How to complete this task: Could you transcribe each record below exactly as written, setting the pictures aside?

Extracted data entries
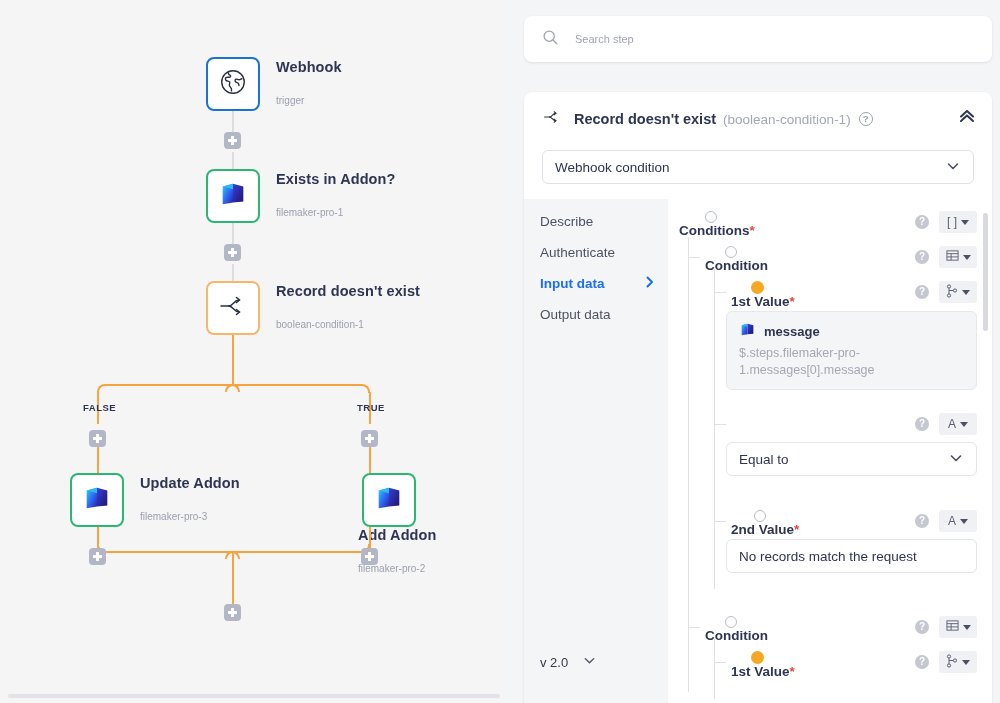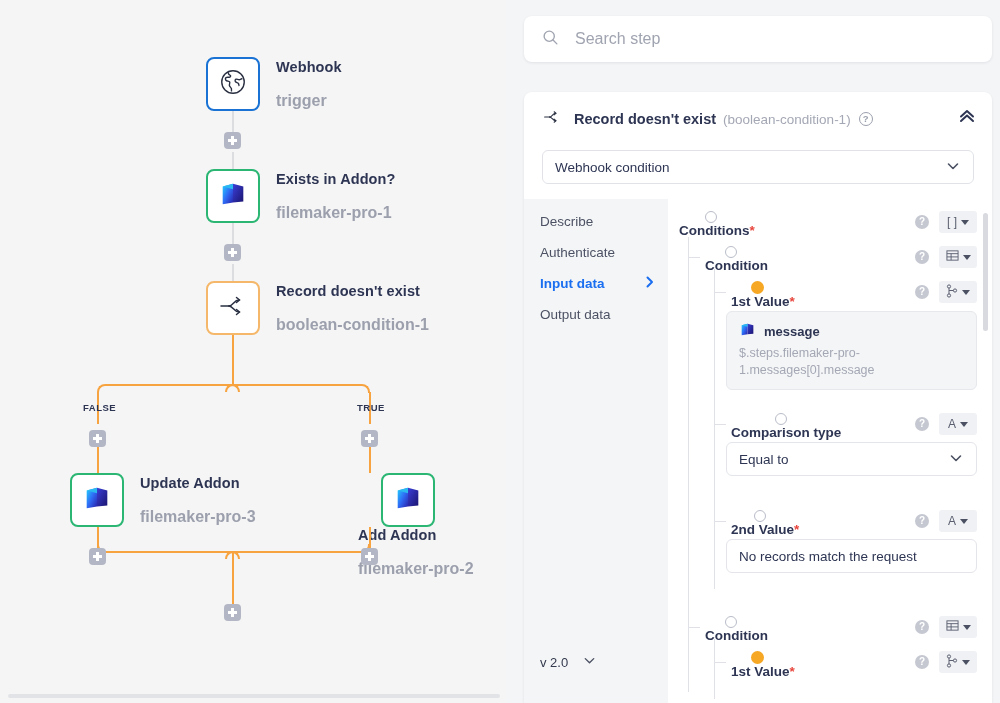--- a/index.html
+++ b/index.html
@@ -37,21 +37,21 @@
   }
   .node-box.blue   { border: 2px solid #1a73d4; }
   .node-box.green  { border: 2px solid #2bb673; }
   .node-box.orange { border: 2px solid #f5b86a; }
   .node-text { margin-left: 16px; white-space: nowrap; }
   .node-title {
     font-size: 14.5px; font-weight: bold; color: #2d3553;
     letter-spacing: .1px; line-height: 17px;
   }
   .node-sub {
-    font-size: 16px; color: #9ca0ad; line-height: 16px; margin-top: 17px; font-weight: bold;
+    font-size: 10px; color: #9ca0ad; line-height: 16px; margin-top: 17px;
   }
 
   
   .seg { position: absolute; z-index: 1; }
   .seg.v { width: 2px; }
   .seg.h { height: 2px; }
   .seg.gray { background: #dcdde1; }
   .seg.orange { background: #f7a440; }
 
   .corner { position: absolute; z-index: 1; border: 2px solid #f7a440; }
@@ -88,21 +88,21 @@
   .search-card {
     position: absolute; left: 18px; top: 16px;
     width: 468px; height: 46px;
     background: #ffffff; border-radius: 8px;
     box-shadow: 0 1px 3px rgba(28,35,60,.09);
     display: flex; align-items: center; padding: 0 18px;
   }
   .search-input {
     border: none; outline: none; background: transparent;
     font-family: "Liberation Sans", sans-serif;
-    font-size: 16px; color: #2d3553;
+    font-size: 11px; color: #2d3553;
     margin-left: 16px; width: 380px;
   }
   .search-input::placeholder { color: #a0a4b0; }
 
   .step-card {
     position: absolute; left: 18px; top: 92px;
     width: 468px; height: 611px;
     background: #ffffff;
     border-radius: 8px 8px 0 0;
     box-shadow: 0 1px 3px rgba(28,35,60,.09);
@@ -518,24 +518,20 @@
                   <path d="M5 8 L16 5 L16 25 L5 27 Z" fill="url(#fmA)"></path>
                   <path d="M16 5 L27 8 L27 24 L16 25 Z" fill="url(#fmB)"></path>
                   <path d="M5 8 L16 11 L16 5 Z" fill="#2bb9f0"></path>
                 </svg>
               </span>
               <span class="ref-title">message</span>
             </div>
             <div class="ref-path">$.steps.filemaker-pro-1.messages[0].message</div>
           </div>
 
-          <div class="frow" style="left:52px; top:214px;">
-            <span class="bullet-o"></span>
-            <span class="flabel">Comparison type</span>
-          </div>
           <div class="fhelp" style="left:247px; top:218px;">?</div>
           <div class="tbadge" style="left:271px; top:214px;">
             <span>A</span>
             <span class="caret"></span>
           </div>
           <div class="ctl-select" style="left:58px; top:243px; width:251px;">
             <span>Equal to</span>
             <span class="chev">
               <svg width="16" height="16" viewBox="0 0 16 16" fill="none" stroke="#4b5163" stroke-width="1.6" stroke-linecap="round" stroke-linejoin="round">
                   <path d="M3.5 6 L8 10.5 L12.5 6"></path>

Response area:
--- a/index.html
+++ b/index.html
@@ -37,21 +37,21 @@
   }
   .node-box.blue   { border: 2px solid #1a73d4; }
   .node-box.green  { border: 2px solid #2bb673; }
   .node-box.orange { border: 2px solid #f5b86a; }
   .node-text { margin-left: 16px; white-space: nowrap; }
   .node-title {
     font-size: 14.5px; font-weight: bold; color: #2d3553;
     letter-spacing: .1px; line-height: 17px;
   }
   .node-sub {
-    font-size: 16px; color: #9ca0ad; line-height: 16px; margin-top: 17px; font-weight: bold;
+    font-size: 10px; color: #9ca0ad; line-height: 16px; margin-top: 17px;
   }
 
   
   .seg { position: absolute; z-index: 1; }
   .seg.v { width: 2px; }
   .seg.h { height: 2px; }
   .seg.gray { background: #dcdde1; }
   .seg.orange { background: #f7a440; }
 
   .corner { position: absolute; z-index: 1; border: 2px solid #f7a440; }
@@ -88,21 +88,21 @@
   .search-card {
     position: absolute; left: 18px; top: 16px;
     width: 468px; height: 46px;
     background: #ffffff; border-radius: 8px;
     box-shadow: 0 1px 3px rgba(28,35,60,.09);
     display: flex; align-items: center; padding: 0 18px;
   }
   .search-input {
     border: none; outline: none; background: transparent;
     font-family: "Liberation Sans", sans-serif;
-    font-size: 16px; color: #2d3553;
+    font-size: 11px; color: #2d3553;
     margin-left: 16px; width: 380px;
   }
   .search-input::placeholder { color: #a0a4b0; }
 
   .step-card {
     position: absolute; left: 18px; top: 92px;
     width: 468px; height: 611px;
     background: #ffffff;
     border-radius: 8px 8px 0 0;
     box-shadow: 0 1px 3px rgba(28,35,60,.09);
@@ -518,24 +518,20 @@
                   <path d="M5 8 L16 5 L16 25 L5 27 Z" fill="url(#fmA)"></path>
                   <path d="M16 5 L27 8 L27 24 L16 25 Z" fill="url(#fmB)"></path>
                   <path d="M5 8 L16 11 L16 5 Z" fill="#2bb9f0"></path>
                 </svg>
               </span>
               <span class="ref-title">message</span>
             </div>
             <div class="ref-path">$.steps.filemaker-pro-1.messages[0].message</div>
           </div>
 
-          <div class="frow" style="left:52px; top:214px;">
-            <span class="bullet-o"></span>
-            <span class="flabel">Comparison type</span>
-          </div>
           <div class="fhelp" style="left:247px; top:218px;">?</div>
           <div class="tbadge" style="left:271px; top:214px;">
             <span>A</span>
             <span class="caret"></span>
           </div>
           <div class="ctl-select" style="left:58px; top:243px; width:251px;">
             <span>Equal to</span>
             <span class="chev">
               <svg width="16" height="16" viewBox="0 0 16 16" fill="none" stroke="#4b5163" stroke-width="1.6" stroke-linecap="round" stroke-linejoin="round">
                   <path d="M3.5 6 L8 10.5 L12.5 6"></path>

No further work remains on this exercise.